As noted in another thread, we had a late entrant to the BGP
autoconfiguration options.  In an attempt to spur along discussion of the
L3ND proposal, I posted my analysis of that proposal in the same vein as the
discussions we'd had over the course of the various IDR interim meetings and
also as covered in the Appndices of draft-ietf-idr-bgp-autoconf-considerations.[1]

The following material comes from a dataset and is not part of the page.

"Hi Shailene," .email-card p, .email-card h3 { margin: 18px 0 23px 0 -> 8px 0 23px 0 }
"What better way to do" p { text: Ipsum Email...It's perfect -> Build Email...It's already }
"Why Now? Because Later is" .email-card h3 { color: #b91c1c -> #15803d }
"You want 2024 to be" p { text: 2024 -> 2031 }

While draft-minto-idr-bgp-autodiscovery[2] had been presented and received
discussion at those interims, similar analysis as that in the design team's
document wasn't done.  The authors of L3ND have asked for similar treatment
for draft-minto.

Below, find my observations on the draft with questions and commentary
intermixed.  I finish this response with my high level analysis and personal
opinion on what these properties accomplish.

-----

Scoping Discussion:

- The proposal starts by noting that it covers more general discovery by
  labeling itself "Service Advertisement".  So, the scope is broader than
  simply BGP autoconfiguration state.
- Single-hop BGP and "loopback address BGP between directly connected
  speakers" are use cases.
- Advertised state is expected to be refreshed; it times out.
- Messages are transmitted peridically.

-----

Protocol properties:

- PDU messages are simple 1-octet type, 2-octet length TLV format.
- Two top-level PDUs defined:
  + Service Advertisement PDU
    * Defines "lifetime" properties of the advertisements.  A "time to live"
      field.
    * A Config sequence TLV.  Compare vs. "BGP Session Protocol State
      Version Number" in the requirements.
    * Authentication TLV. Provides authentication of Service Advertisements.
    * Refresh request TLV.  The only message that attempts to trigger
      another Service advertisement speaker to send messages.

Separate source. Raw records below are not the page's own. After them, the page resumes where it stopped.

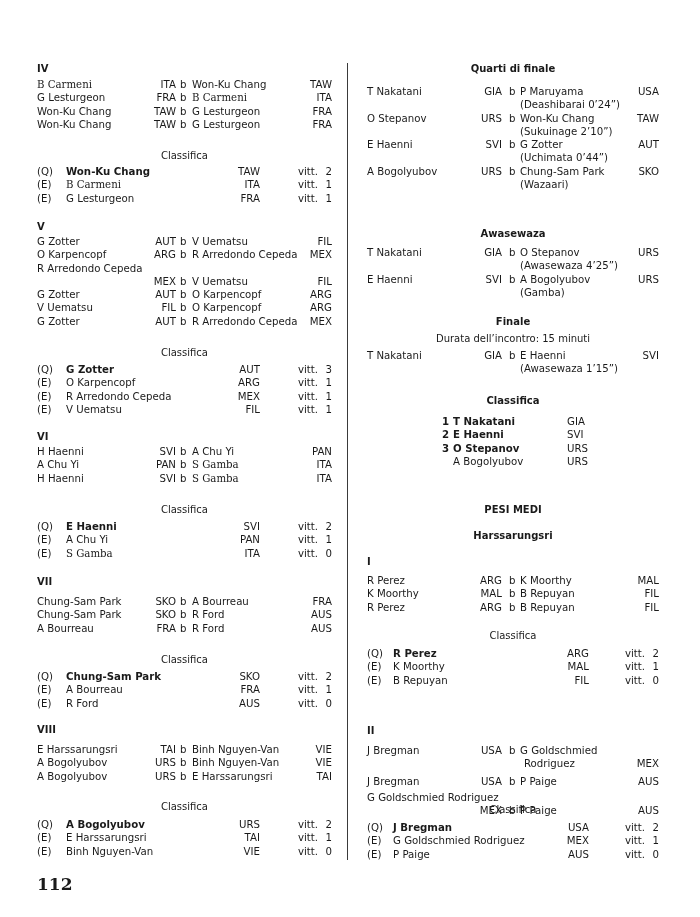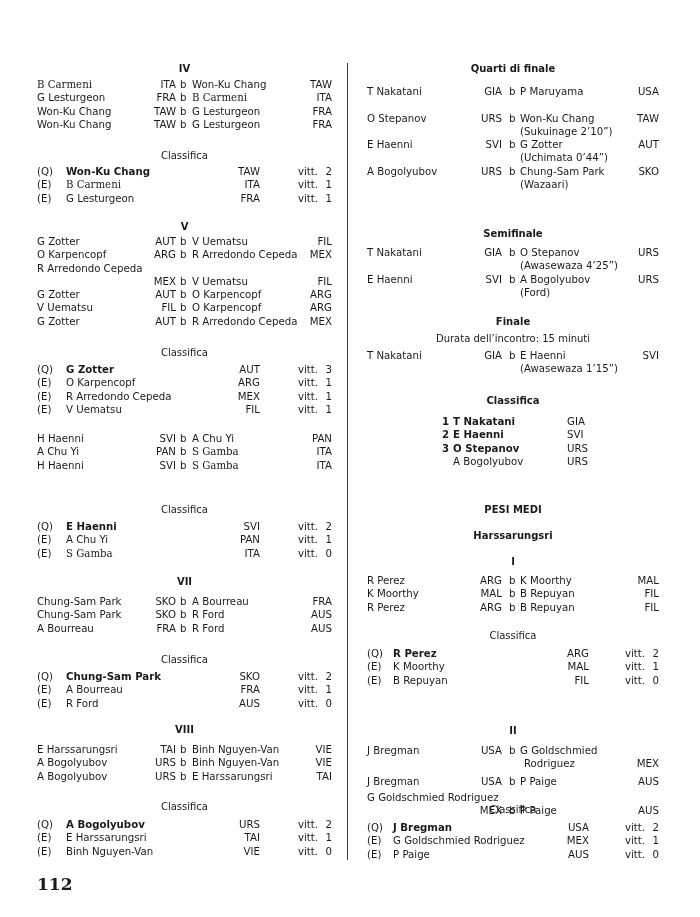"IV" .roman { text-align: center -> left }
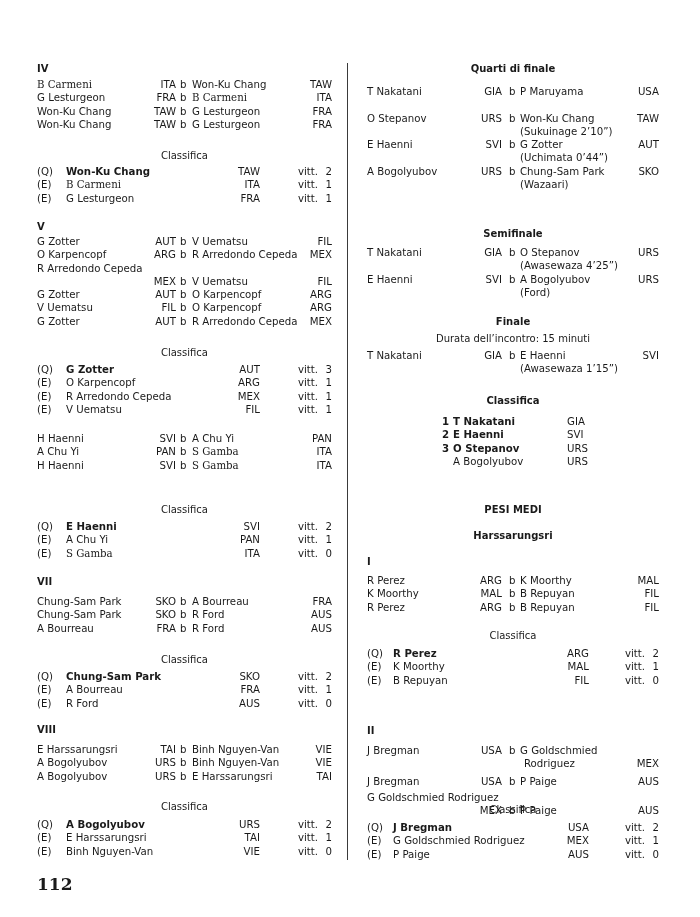"(Deashibarai 0’24”)" div.row { html: none -> <div> <span>(Deashibarai 0’24”)</span> </div> }
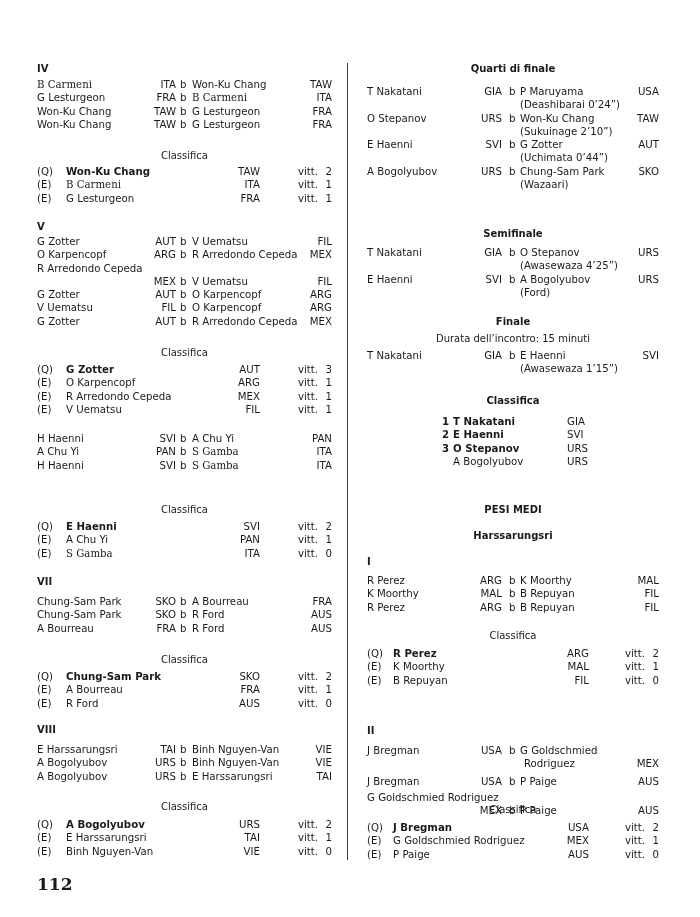"Semifinale" div.boldhead { text: Semifinale -> Awasewaza }
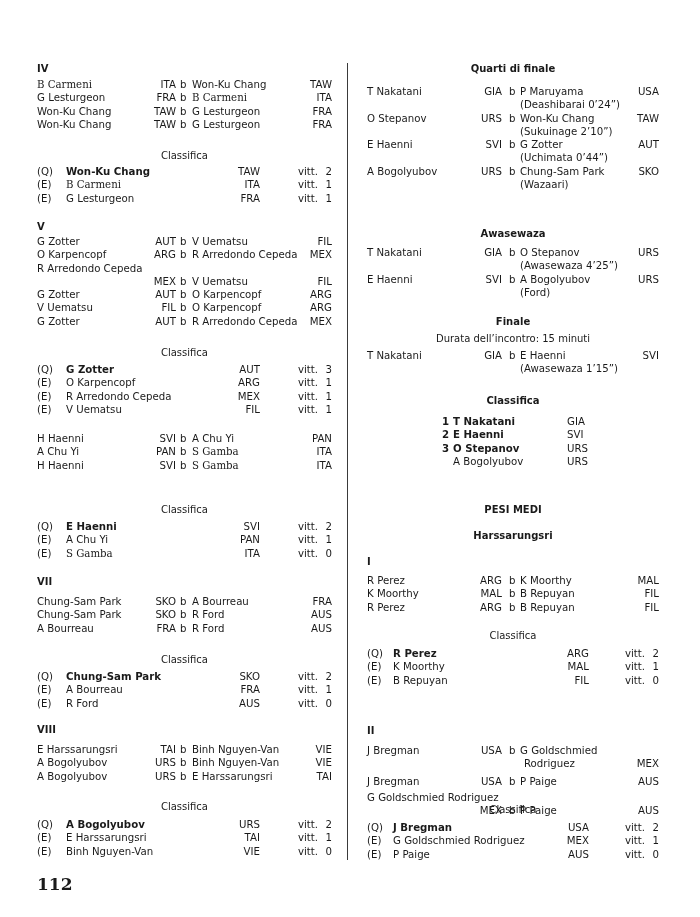"(Ford)" span.n2 { text: Ford -> Gamba }
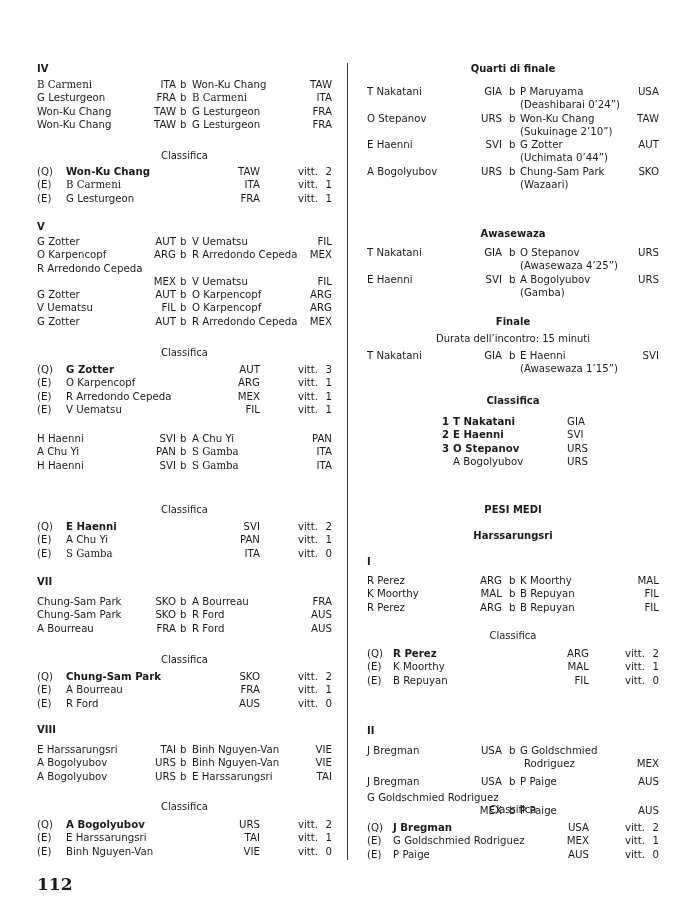"VI" div.roman { html: none -> <div>VI</div> }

Section 3's TLV format runs somewhat backwards from many RFCs:
- The top level TLV, the SA PDU, is shown last.
- The individual messages in an SA PDU is shown in the middle.
- The generic TLV structure is at the top.

Message ID, is per-message.  It's a little unclear how individual message
IDs within a given SA PDU is helpful.  Should the message ID be per SA PDU
instead?

The individual field definitions should list whether they are mandatory or
optional. 

The Remaining lifetime field is 2-octets.  65k seconds is 1k hours. That's
overly long.  :-) 
- This field should probably be bound to a much lower value for sending.
- Implementations may wish to bound the maximum time they're willing to
  keep.
- Expiry of records might want to interact with Refresh request?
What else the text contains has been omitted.